I sow three seeds in a three-inch pot although root-trainers also do the job very well. Use a good potting rather than seed compost. Put them to germinate on a windowsill or greenhouse and once the first leaves have grown, place outside in a cold frame or protected spot. They only need protection from hard frosts, mice and becoming sodden, so do not provide any extra heat. They will be ready to plant out in April.

•   Cut back and compost all rotting foliage in the borders but leave as much winter structure as possible.

•   Start digging any ground that you want to replant this winter or use next spring. Doing it at this time of year means that it is accessible, dry and there is more daylight to do it in! But if this seems daunting do 30 minutes a week in two 15-minute sessions. Leave the soil in large slabs for the weather to break down over winter.

•   If you have raised beds – and if not October is an ideal month for making them – mulch them with an inch or so of garden compost as they become clear, leaving the worms to work it in ready for sowing or planting next spring.

•   Unless the weather is bad, most leaves do not start falling until November but gather them all and store every last one – nothing makes for a better soil conditioner or potting medium.
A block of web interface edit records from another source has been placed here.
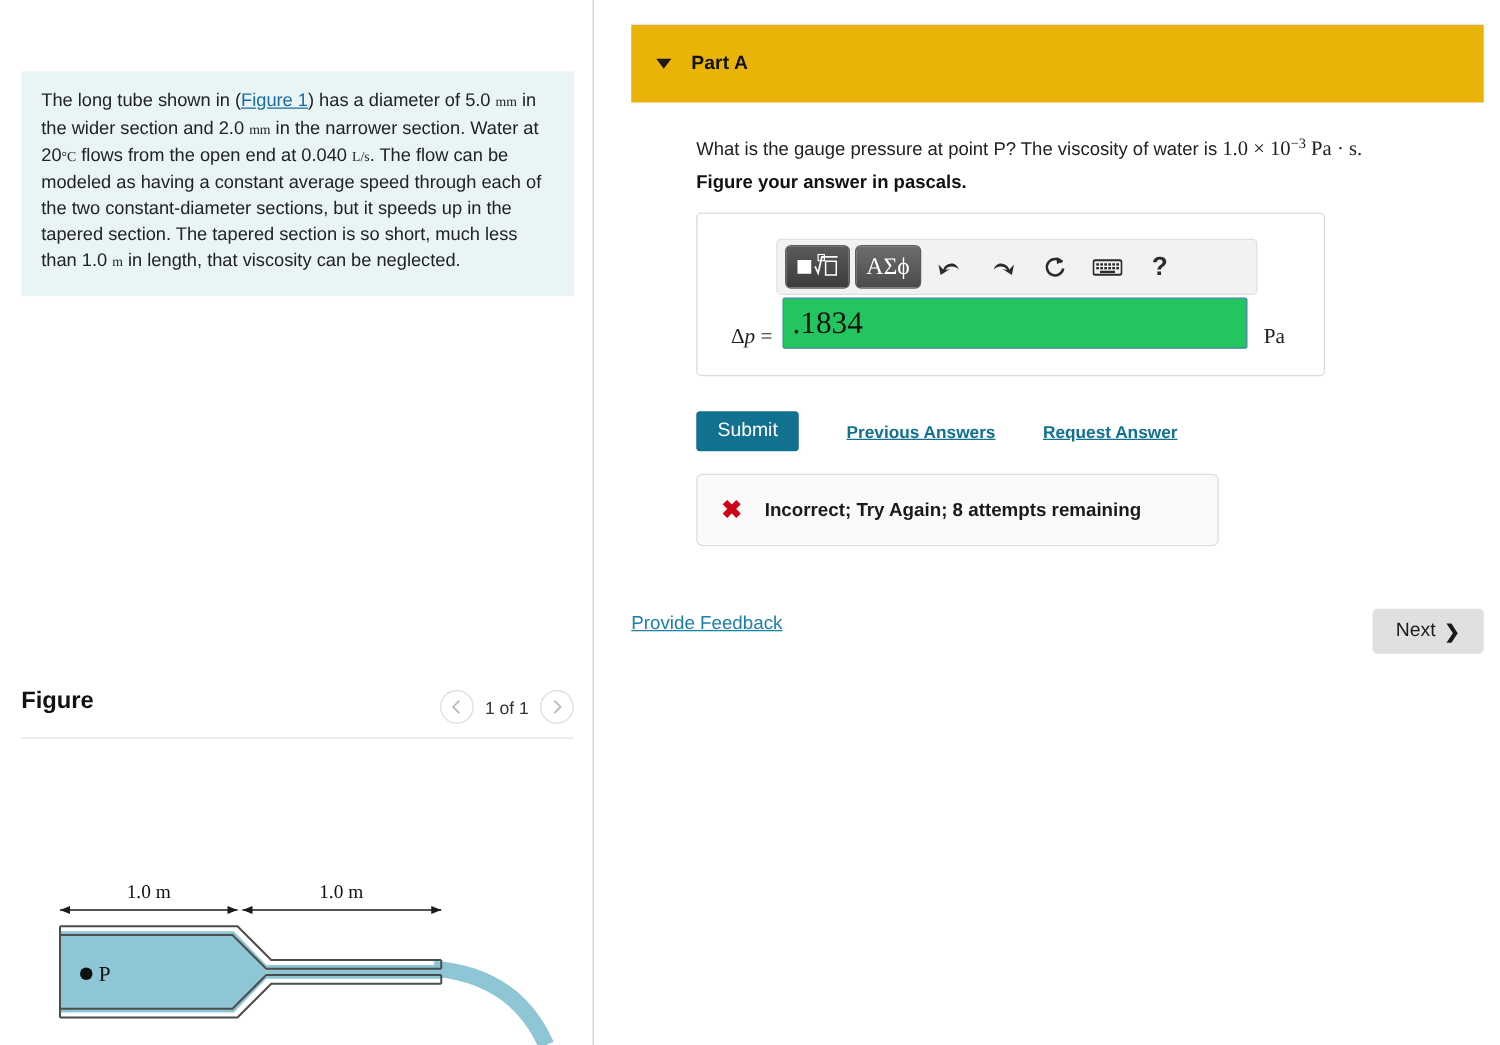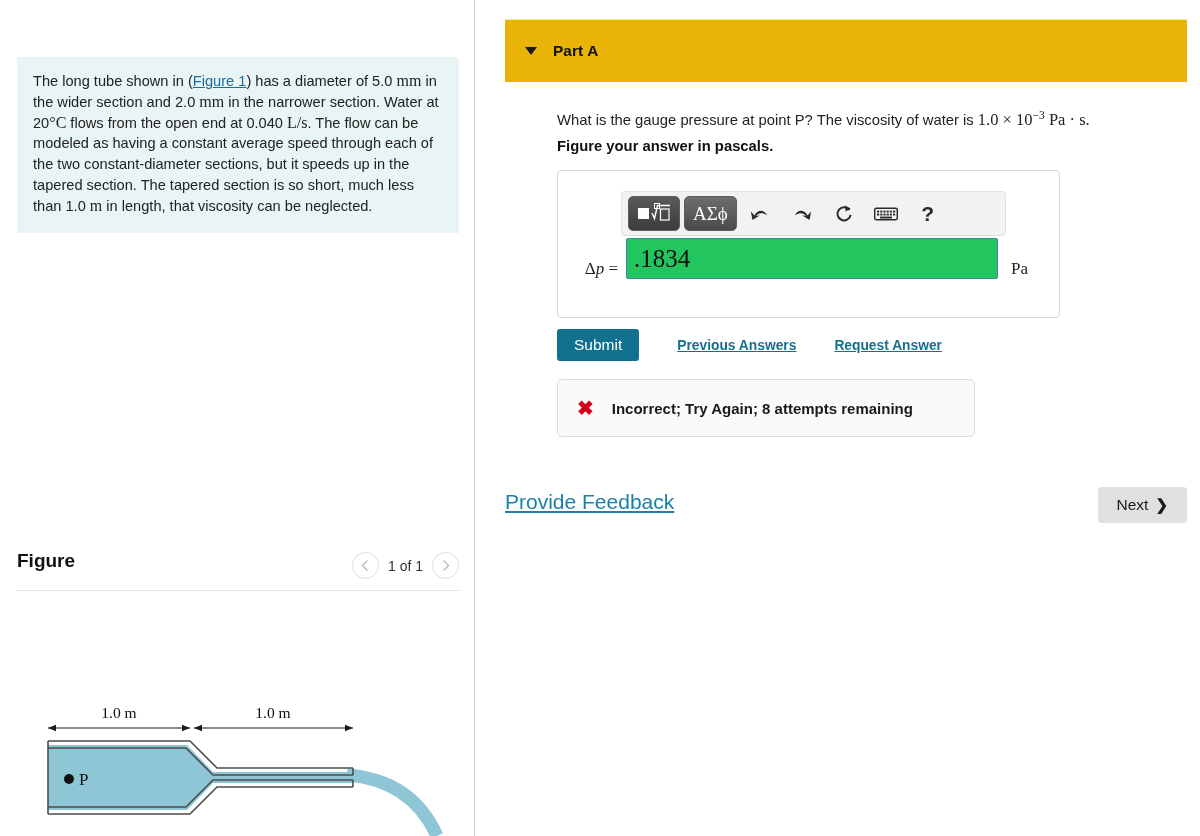--- a/index.html
+++ b/index.html
@@ -31,7 +31,7 @@
     line-height: 20.8px;
     color: #222;
   }
-  .problem-card .serif { font-family: "Liberation Serif", serif; font-size: 16px; }
+  .problem-card .serif { font-family: "Liberation Serif", serif; font-size: 11px; }
   .figlink { color: #1a6c9c; text-decoration: underline; cursor: pointer; }
 
   .figure-head {

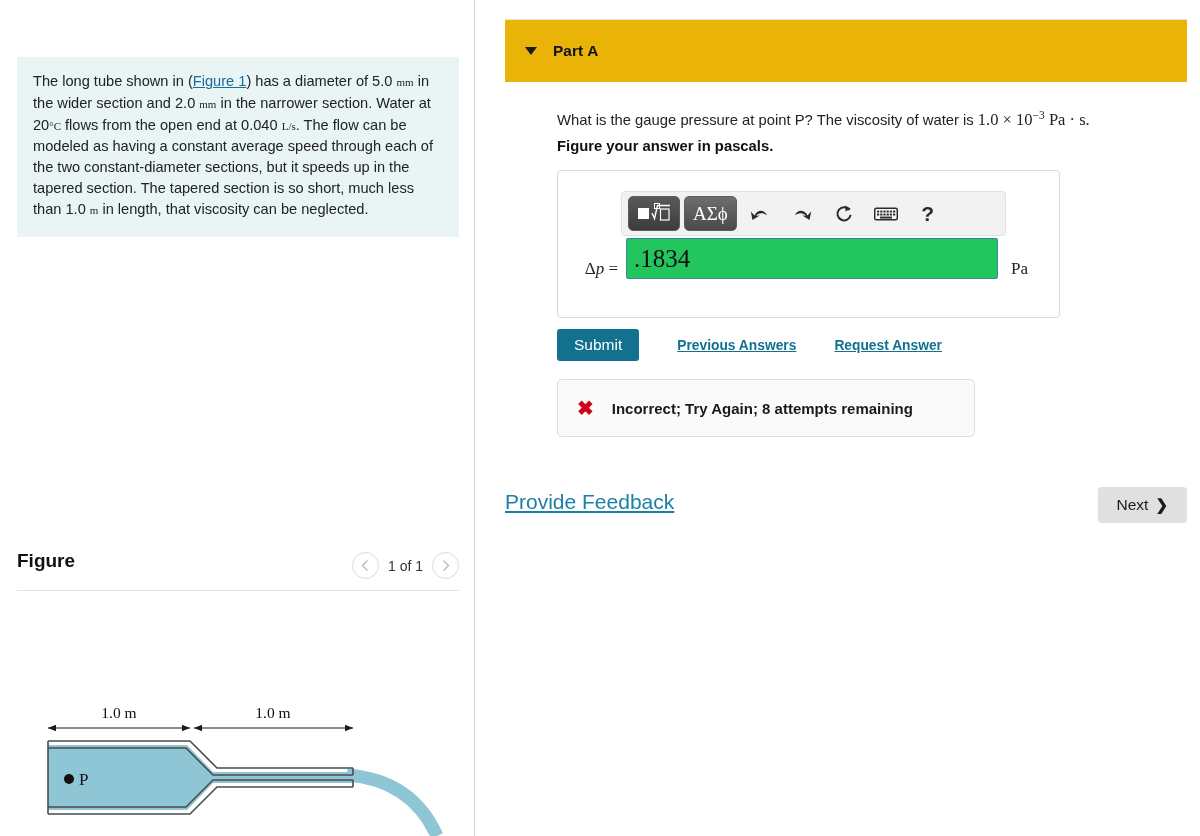--- a/index.html
+++ b/index.html
@@ -90,7 +90,7 @@
   }
 
   .answer-box {
-    position: absolute; left: 82px; top: 170px; width: 503px; height: 148px;
+    position: absolute; left: 82px; top: 170px; width: 503px; height: 131px;
     border: 1px solid #d9d9d9; border-radius: 4px; background: #fff;
   }
   .mathbar {

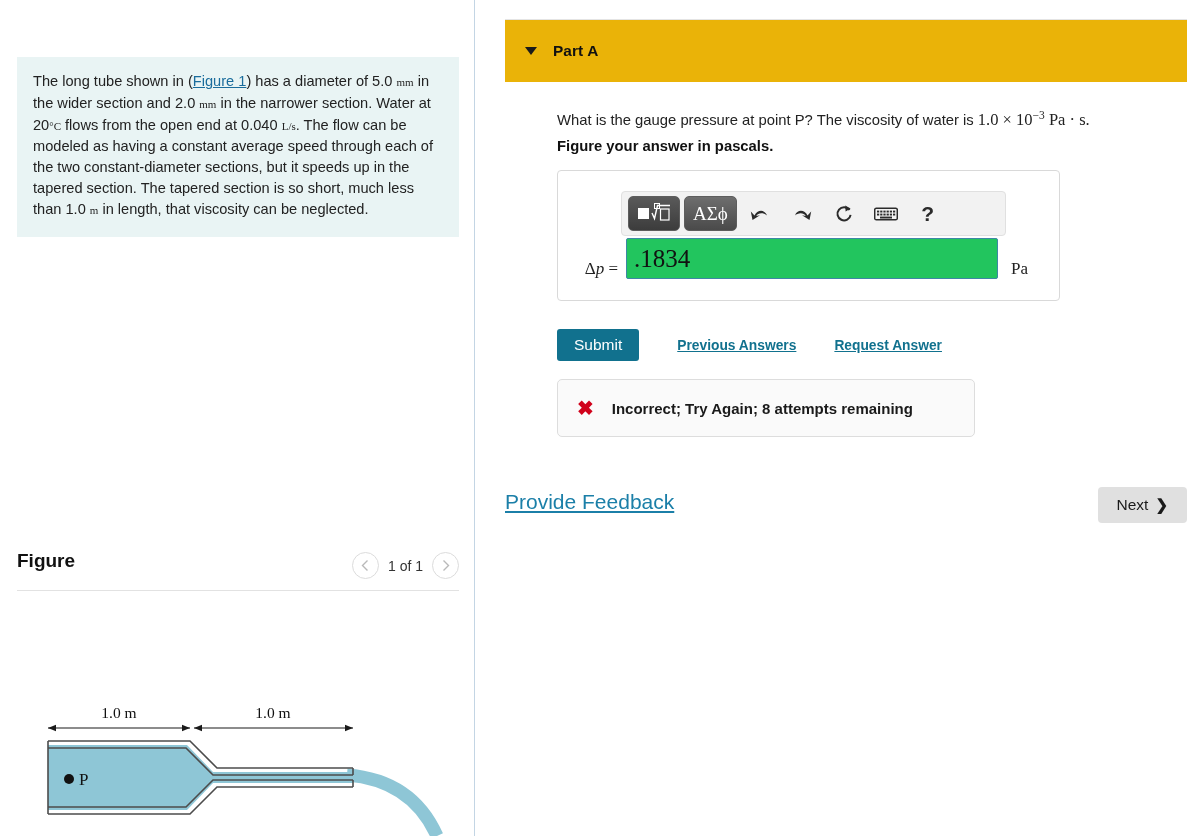--- a/index.html
+++ b/index.html
@@ -160,7 +160,7 @@
 
   .feedback-link {
     position: absolute; left: 30px; top: 490px;
-    color: #1b7fa8; font-size: 21px; text-decoration: underline; cursor: pointer;
+    color: #1b7fa8; font-size: 15px; text-decoration: underline; cursor: pointer;
   }
   .next-btn {
     position: absolute; right: 13px; top: 487px;

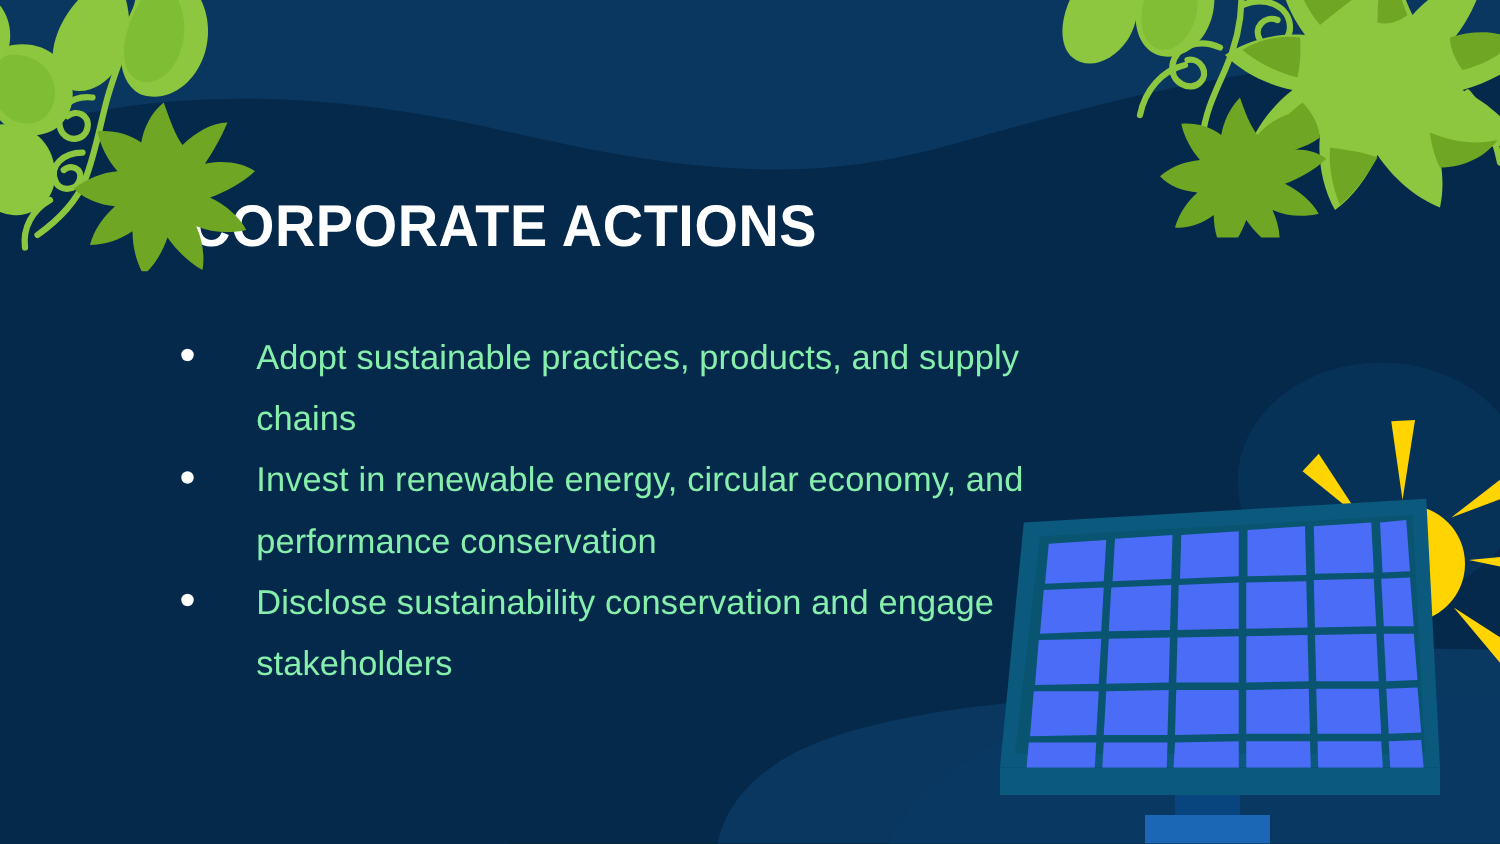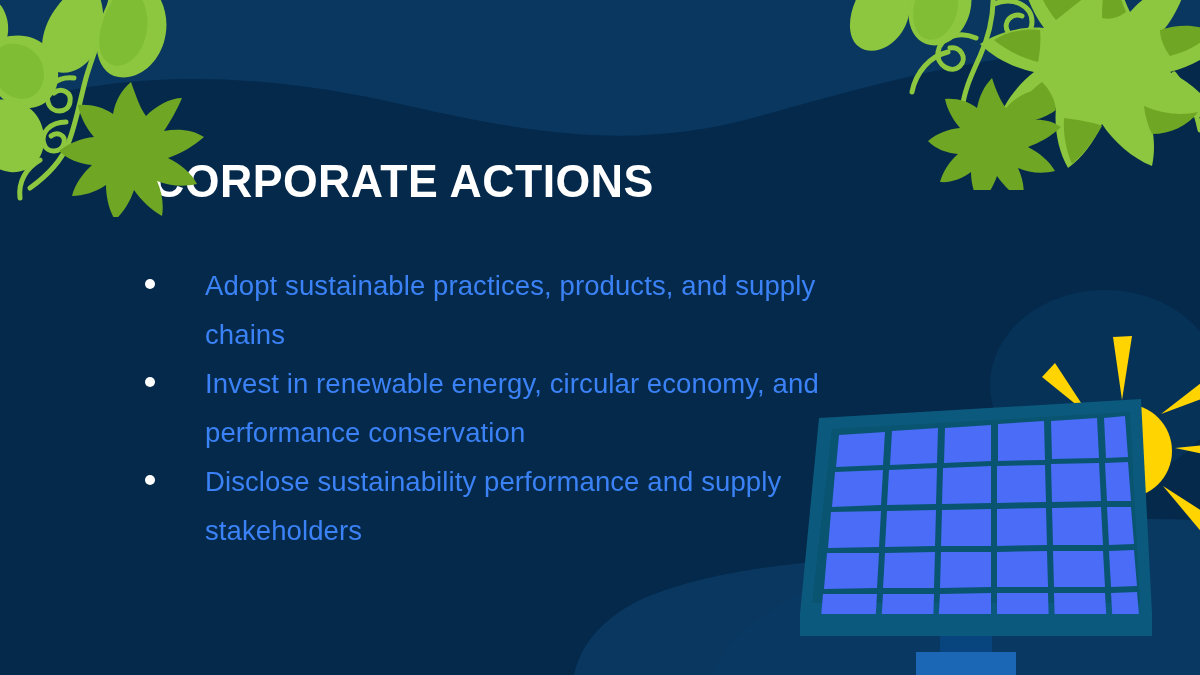--- a/index.html
+++ b/index.html
@@ -68,7 +68,7 @@
   .bullet-text {
     flex: 1 1 auto;
     margin-left: 50px;
-    color: #3b82f6;
+    color: #86efac;
     font-size: 27.5px;
     line-height: 48.5px;
     font-weight: 400;

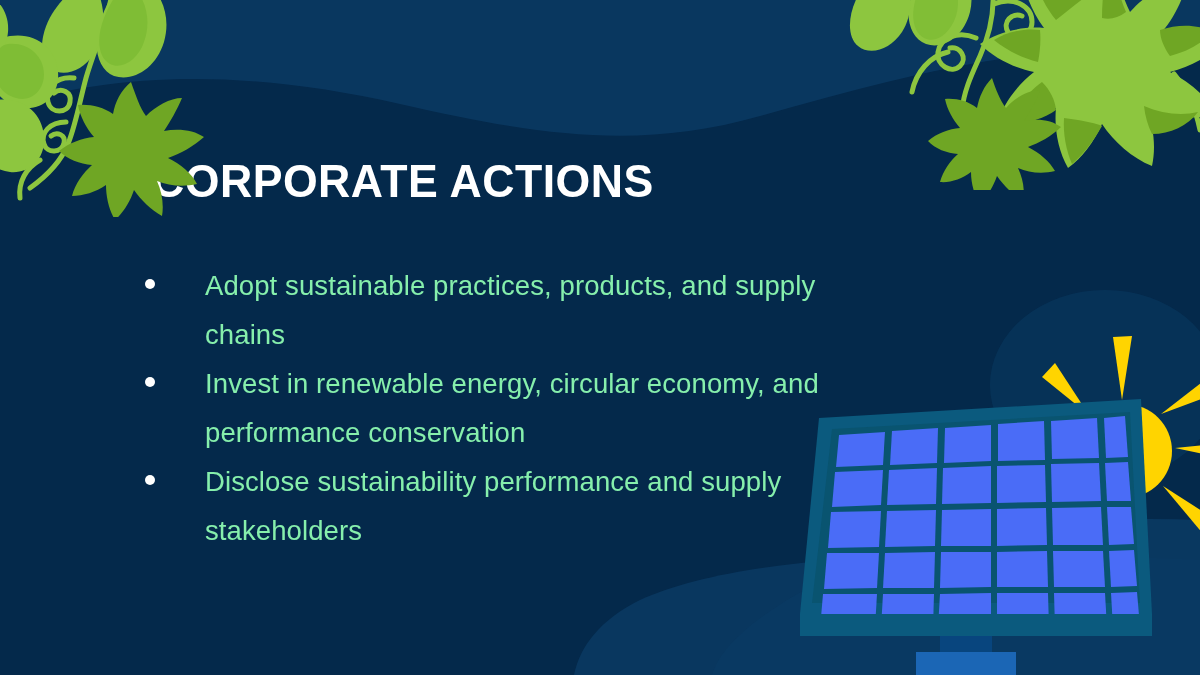--- a/index.html
+++ b/index.html
@@ -141,7 +141,7 @@
 
     <div class="bullet-row">
       <span class="bullet-dot"></span>
-      <span class="bullet-text">Disclose sustainability performance and supply stakeholders</span>
+      <span class="bullet-text">Disclose sustainability conservation and engage stakeholders</span>
     </div>
 
   </div>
If you do not have somewhere to store them sort this out early in the month. A simple bay made from four posts and chicken wire is ideal.

•   Sow ‘Aquadulce’ broad beans outside for an early harvest next May or June and sow sweet peas in pots and over-winter in a cold frame.

•   Keep cutting the grass for as long as it keeps growing, however it is better to have the grass too long than too short over the winter months. Rake out thatch and moss and add to the compost heap.

•   Cut off any hellebore leaves that are obviously diseased and mulch around spring-flowering perennials with a 50:50 mix of last year’s leaf mould and garden compost.

PRUNE CLIMBING ROSES

Climbing roses flower on shoots grown the same spring so they can be pruned hard now. (Rambling roses on the other hand produce their flowers on shoots grown the previous summer so should only be pruned immediately after flowering.) Start by removing any damaged or crossing growth or any very old wood which can be pruned right back to the ground. The main stems should be fanned out at an equidistance as horizontally as possible, tying them to wires or a trellis. Then all the side shoots growing from these main stems – which produced this year’s flowers – can be reduced to a short stub of a couple of leaves. The effect should be a tracery of largely horizontal growth with pruned side-shoots running along their length. Finally make sure it is all tied firmly in to avoid winter damage

•   We give our deciduous hedges – hornbeam, hawthorn and field maple – a light trim in October which keeps them crisp right through the winter and looks really good when everything else has sunk into decline.

Finally, and most importantly, get outside and relish every second of October sun. It will be a long time gone.